Work item -
Exclude the pictures and reproduce the remaining data exactly as written.

Records supplied -
Segment Open

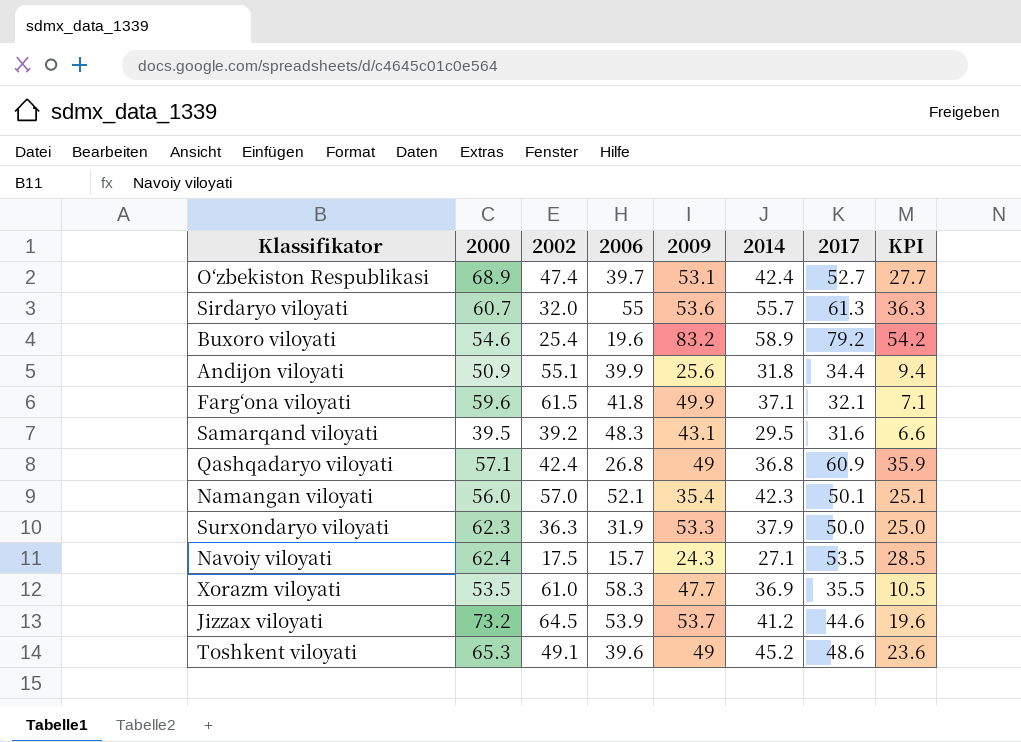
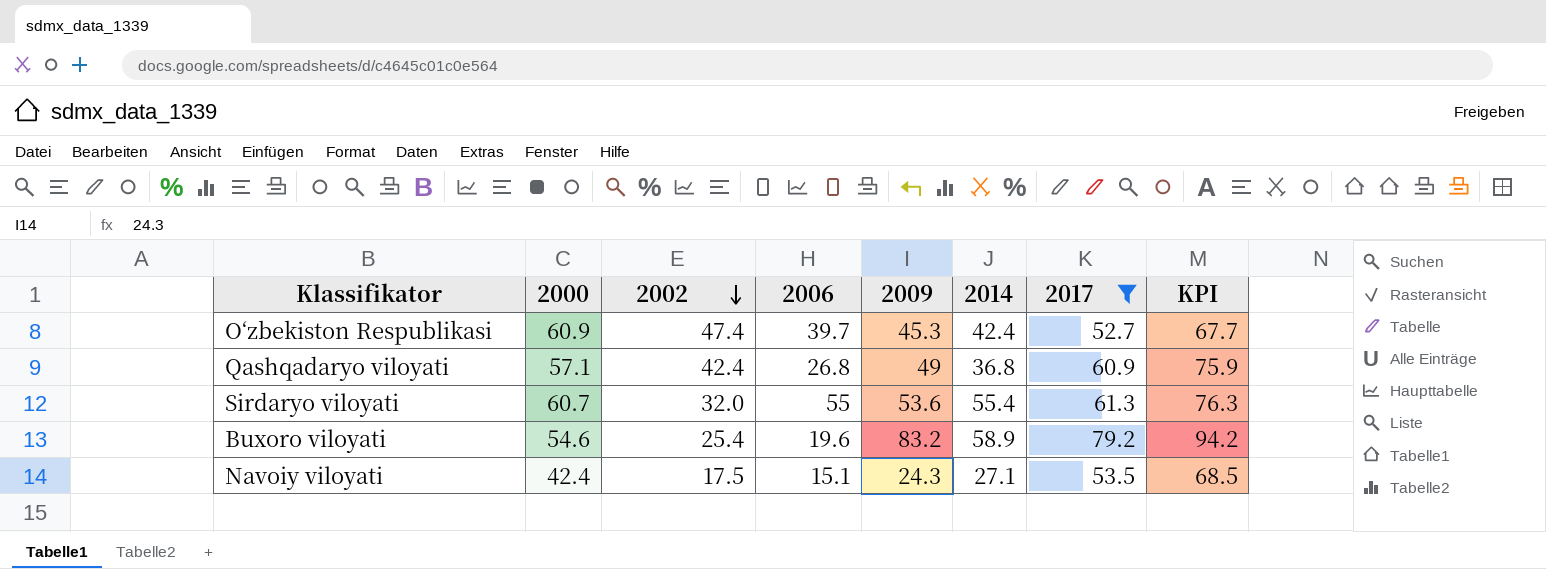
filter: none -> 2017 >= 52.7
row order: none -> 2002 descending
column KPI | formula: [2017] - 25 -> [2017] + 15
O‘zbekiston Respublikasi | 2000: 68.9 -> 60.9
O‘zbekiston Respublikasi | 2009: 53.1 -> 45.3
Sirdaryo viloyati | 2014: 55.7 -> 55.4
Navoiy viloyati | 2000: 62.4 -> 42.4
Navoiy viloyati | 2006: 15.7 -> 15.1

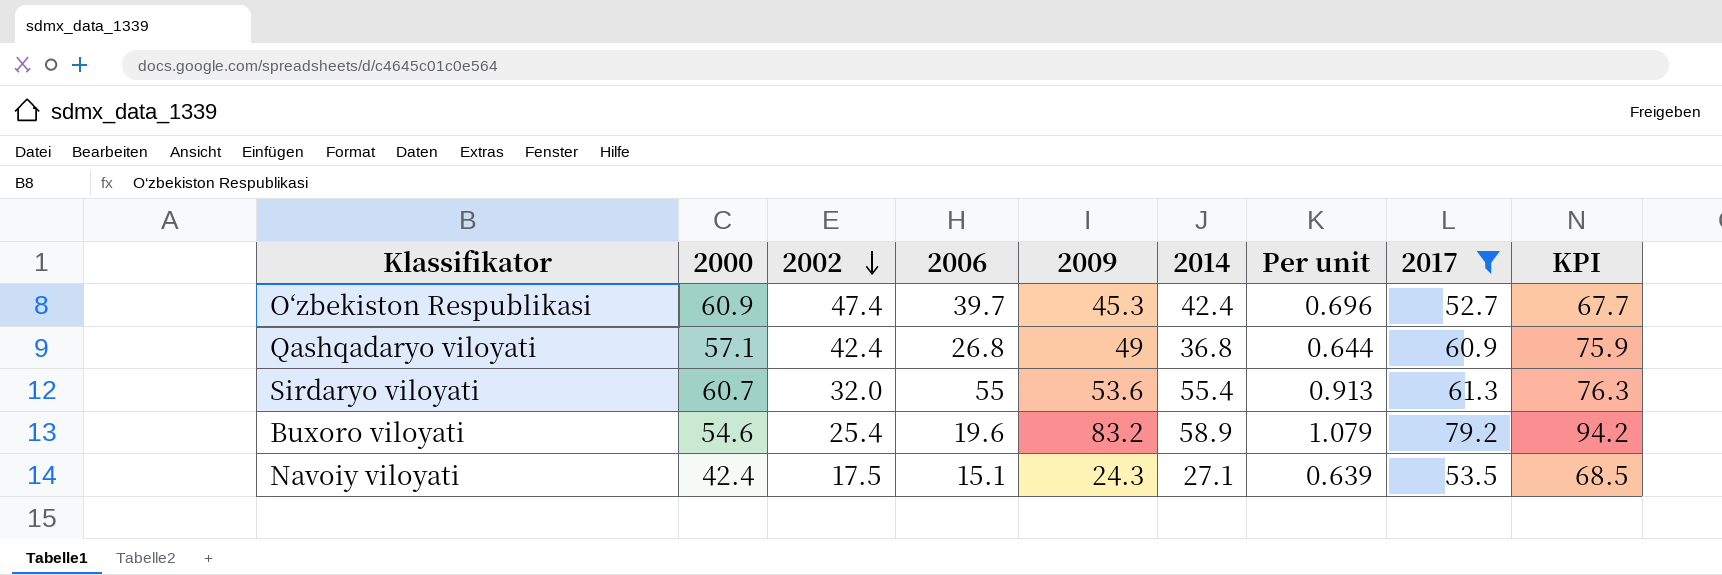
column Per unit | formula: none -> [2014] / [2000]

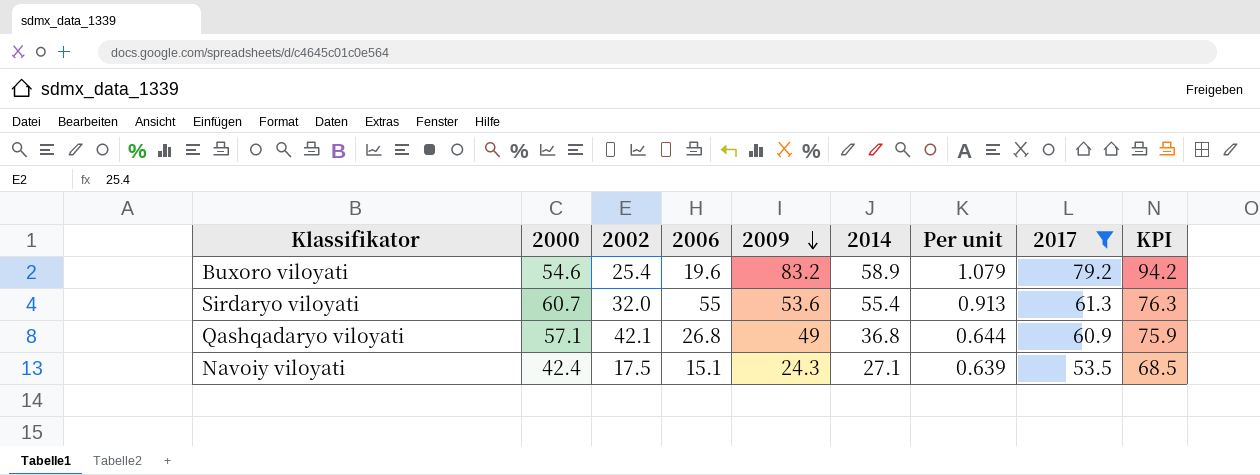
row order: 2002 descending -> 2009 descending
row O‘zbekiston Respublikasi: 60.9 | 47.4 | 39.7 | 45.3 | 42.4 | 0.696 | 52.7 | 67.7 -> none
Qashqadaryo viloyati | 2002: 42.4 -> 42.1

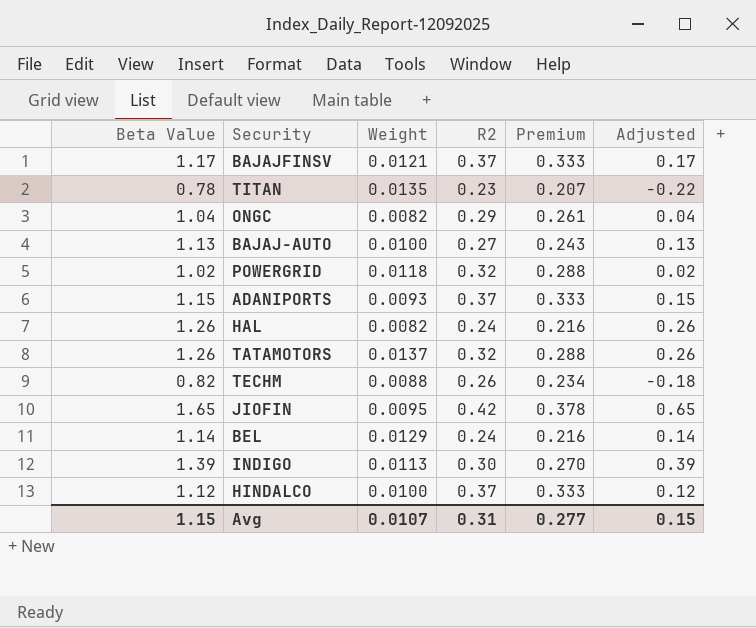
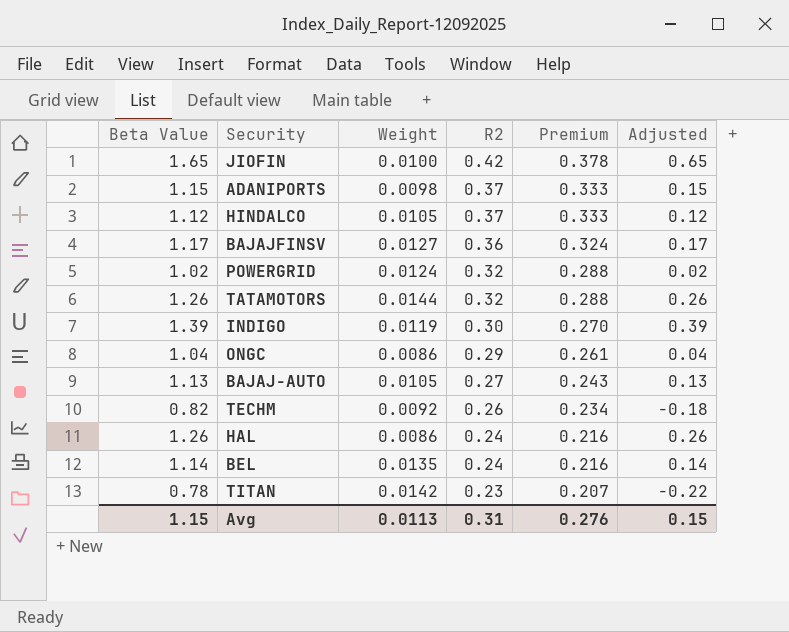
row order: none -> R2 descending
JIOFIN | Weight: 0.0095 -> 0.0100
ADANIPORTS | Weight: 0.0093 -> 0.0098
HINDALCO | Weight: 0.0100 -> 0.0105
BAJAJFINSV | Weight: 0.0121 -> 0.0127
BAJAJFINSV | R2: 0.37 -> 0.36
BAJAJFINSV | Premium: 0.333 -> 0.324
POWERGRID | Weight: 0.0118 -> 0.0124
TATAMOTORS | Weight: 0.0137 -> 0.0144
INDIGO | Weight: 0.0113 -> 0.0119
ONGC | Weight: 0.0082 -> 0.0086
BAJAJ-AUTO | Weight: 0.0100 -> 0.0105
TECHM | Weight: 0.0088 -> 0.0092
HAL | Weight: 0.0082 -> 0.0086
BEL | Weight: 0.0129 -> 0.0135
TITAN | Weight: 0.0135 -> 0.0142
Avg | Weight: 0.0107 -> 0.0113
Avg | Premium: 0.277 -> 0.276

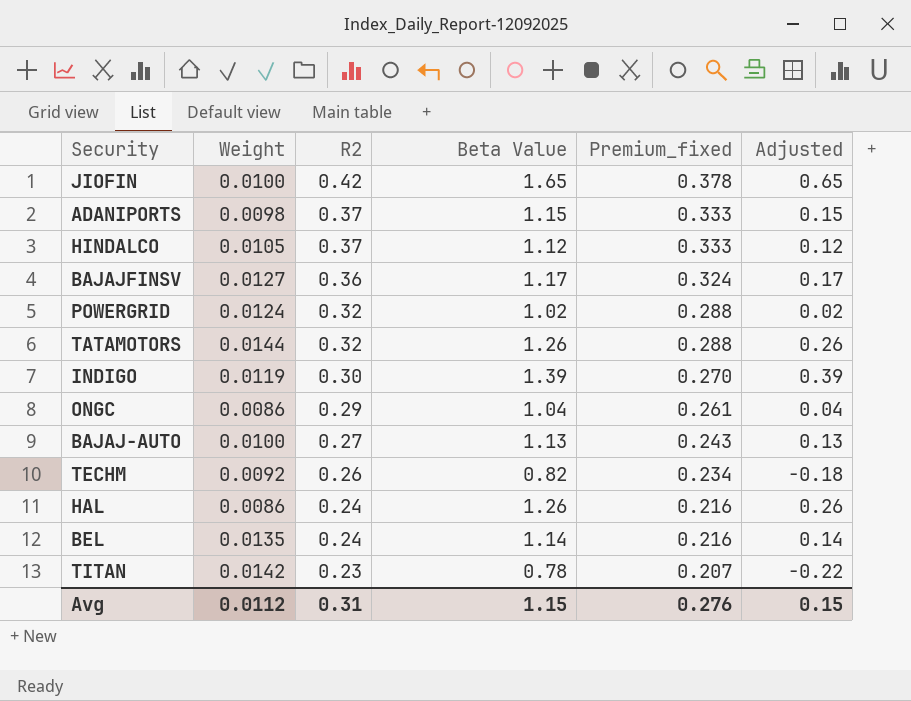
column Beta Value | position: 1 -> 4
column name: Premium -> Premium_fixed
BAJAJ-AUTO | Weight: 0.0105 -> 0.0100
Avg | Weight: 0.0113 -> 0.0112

Segment Closed

Task response -
filter: none -> 2017 >= 52.7
row order: none -> 2002 descending
column KPI | formula: [2017] - 25 -> [2017] + 15
O‘zbekiston Respublikasi | 2000: 68.9 -> 60.9
O‘zbekiston Respublikasi | 2009: 53.1 -> 45.3
Sirdaryo viloyati | 2014: 55.7 -> 55.4
Navoiy viloyati | 2000: 62.4 -> 42.4
Navoiy viloyati | 2006: 15.7 -> 15.1

column Per unit | formula: none -> [2014] / [2000]

row order: 2002 descending -> 2009 descending
row O‘zbekiston Respublikasi: 60.9 | 47.4 | 39.7 | 45.3 | 42.4 | 0.696 | 52.7 | 67.7 -> none
Qashqadaryo viloyati | 2002: 42.4 -> 42.1

row order: none -> R2 descending
JIOFIN | Weight: 0.0095 -> 0.0100
ADANIPORTS | Weight: 0.0093 -> 0.0098
HINDALCO | Weight: 0.0100 -> 0.0105
BAJAJFINSV | Weight: 0.0121 -> 0.0127
BAJAJFINSV | R2: 0.37 -> 0.36
BAJAJFINSV | Premium: 0.333 -> 0.324
POWERGRID | Weight: 0.0118 -> 0.0124
TATAMOTORS | Weight: 0.0137 -> 0.0144
INDIGO | Weight: 0.0113 -> 0.0119
ONGC | Weight: 0.0082 -> 0.0086
BAJAJ-AUTO | Weight: 0.0100 -> 0.0105
TECHM | Weight: 0.0088 -> 0.0092
HAL | Weight: 0.0082 -> 0.0086
BEL | Weight: 0.0129 -> 0.0135
TITAN | Weight: 0.0135 -> 0.0142
Avg | Weight: 0.0107 -> 0.0113
Avg | Premium: 0.277 -> 0.276

column Beta Value | position: 1 -> 4
column name: Premium -> Premium_fixed
BAJAJ-AUTO | Weight: 0.0105 -> 0.0100
Avg | Weight: 0.0113 -> 0.0112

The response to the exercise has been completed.